Where does the word "number" occur in the entries below? Copy every line that has it.

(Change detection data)
------

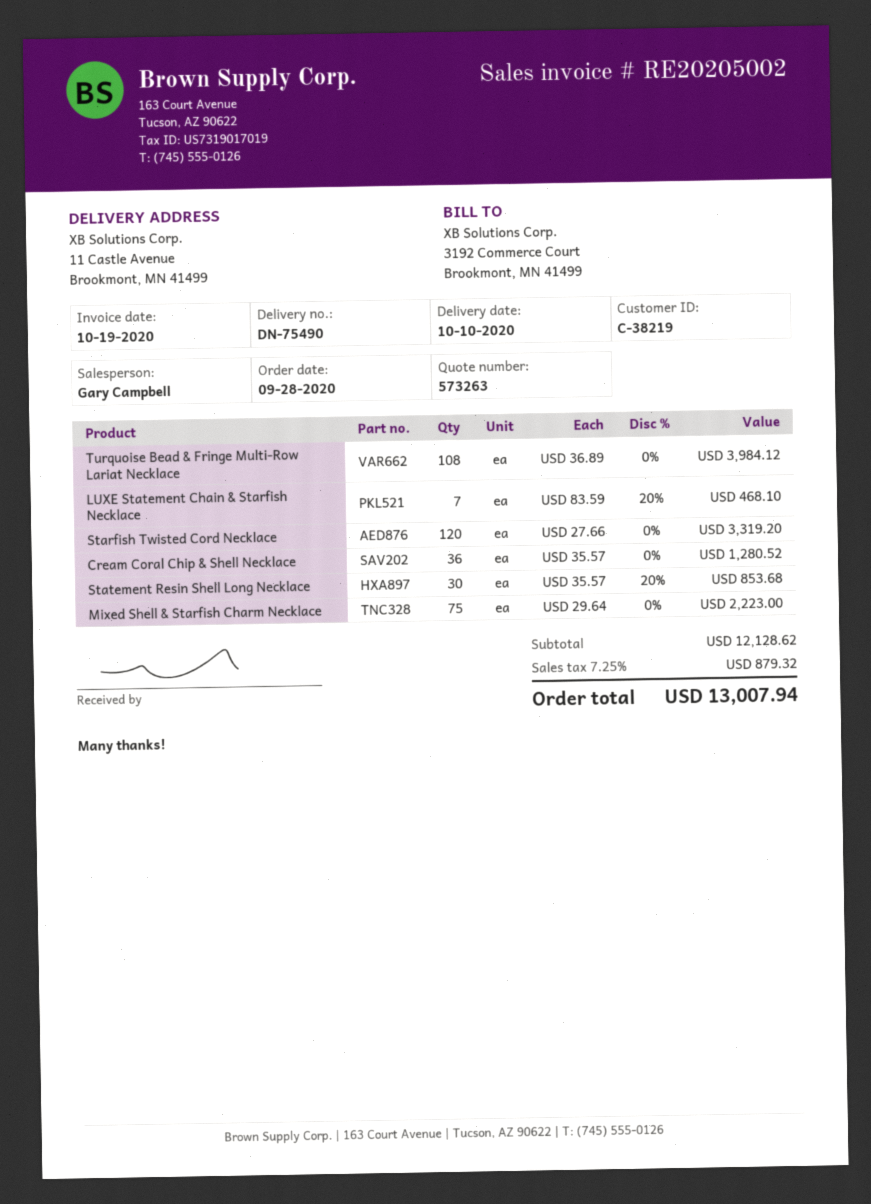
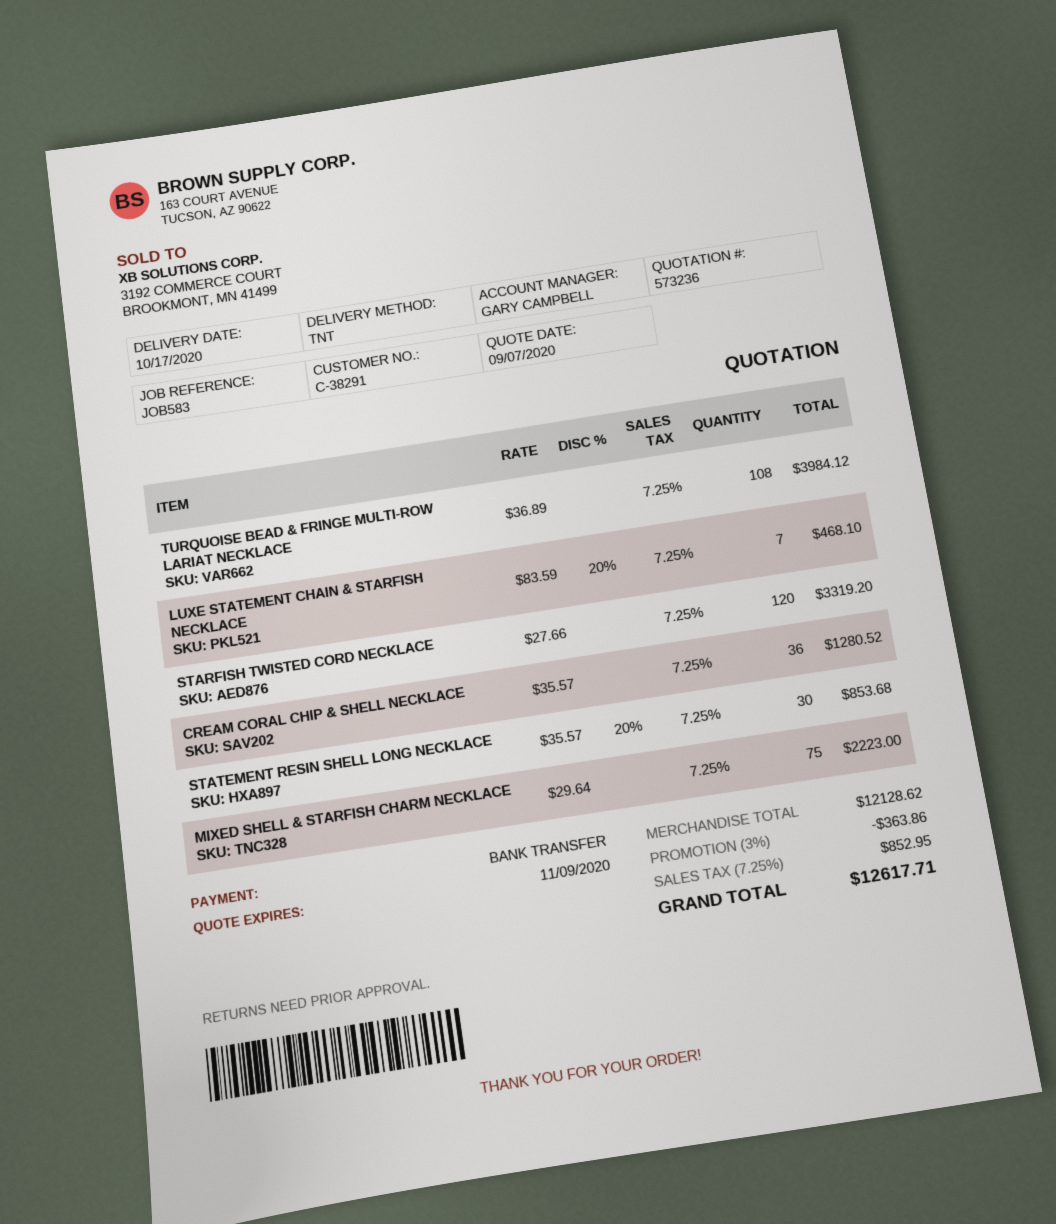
quote number: 573263 -> 573236
delivery date: 2020-10-10 -> 2020-10-17
customer number: C-38219 -> C-38291
discount: none -> 3% = 363.86
tax: 7.25% = 879.32 -> 7.25% = 852.95
total: 13007.94 -> 12617.71

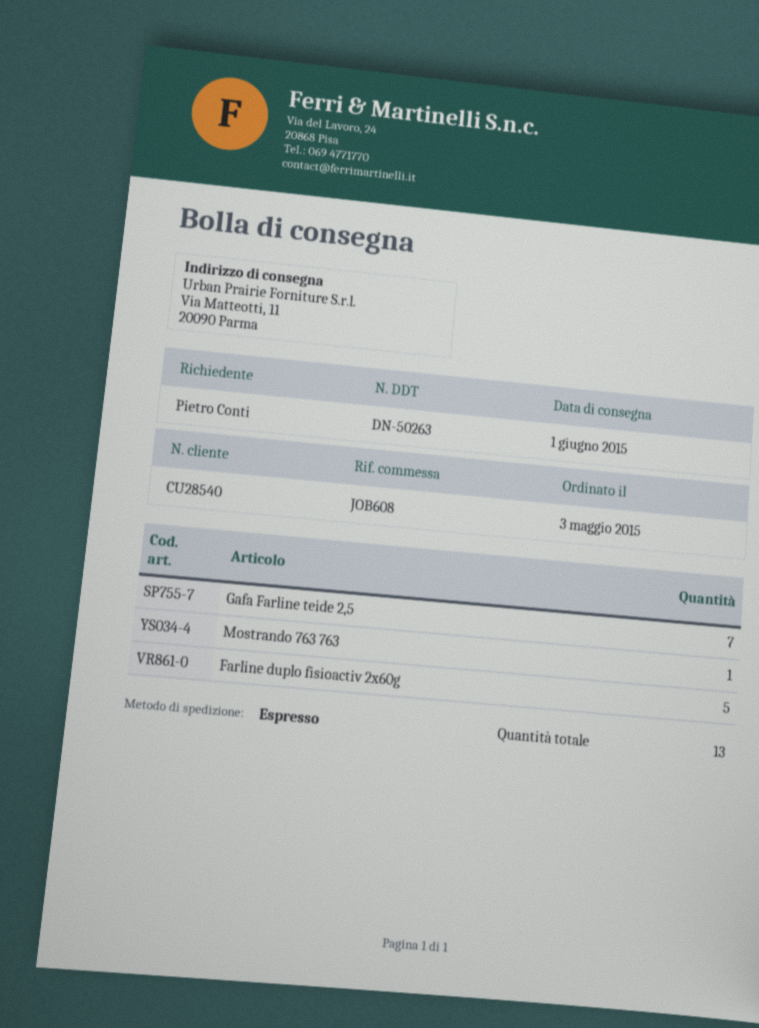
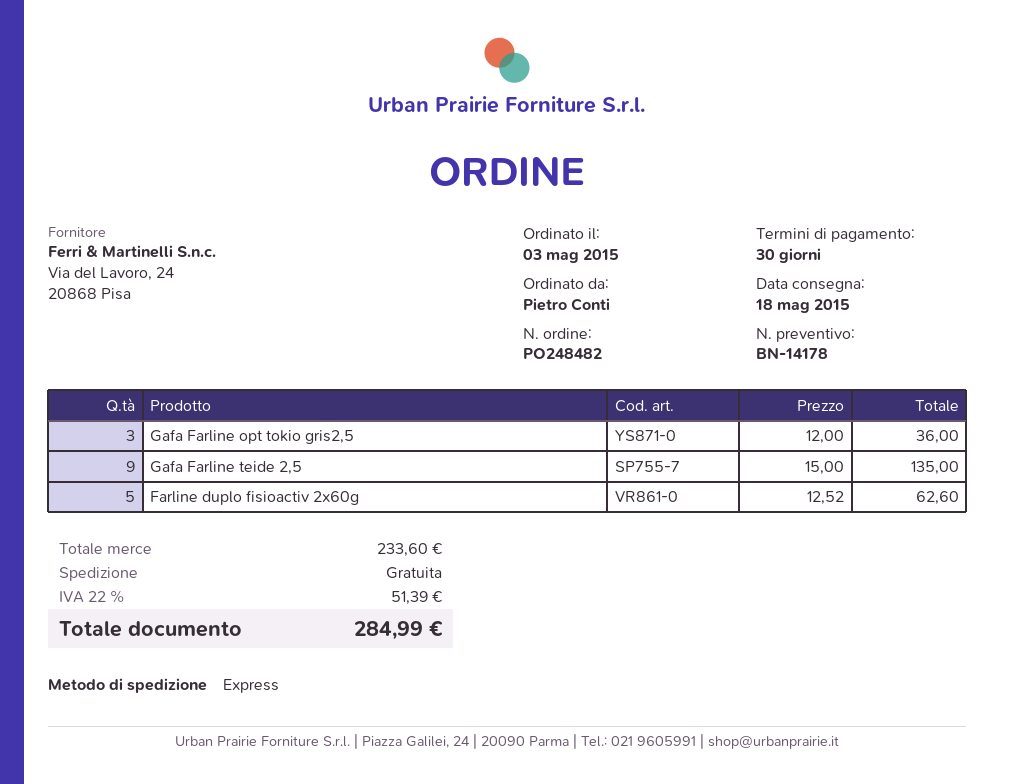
delivery date: 2015-06-01 -> 2015-05-18
Gafa Farline teide 2,5: 7 -> 9
Mostrando 763 763: 1 -> none
Gafa Farline opt tokio gris2,5: none -> 3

------

EXERCISE RESULT:
quote number: 573263 -> 573236
customer number: C-38219 -> C-38291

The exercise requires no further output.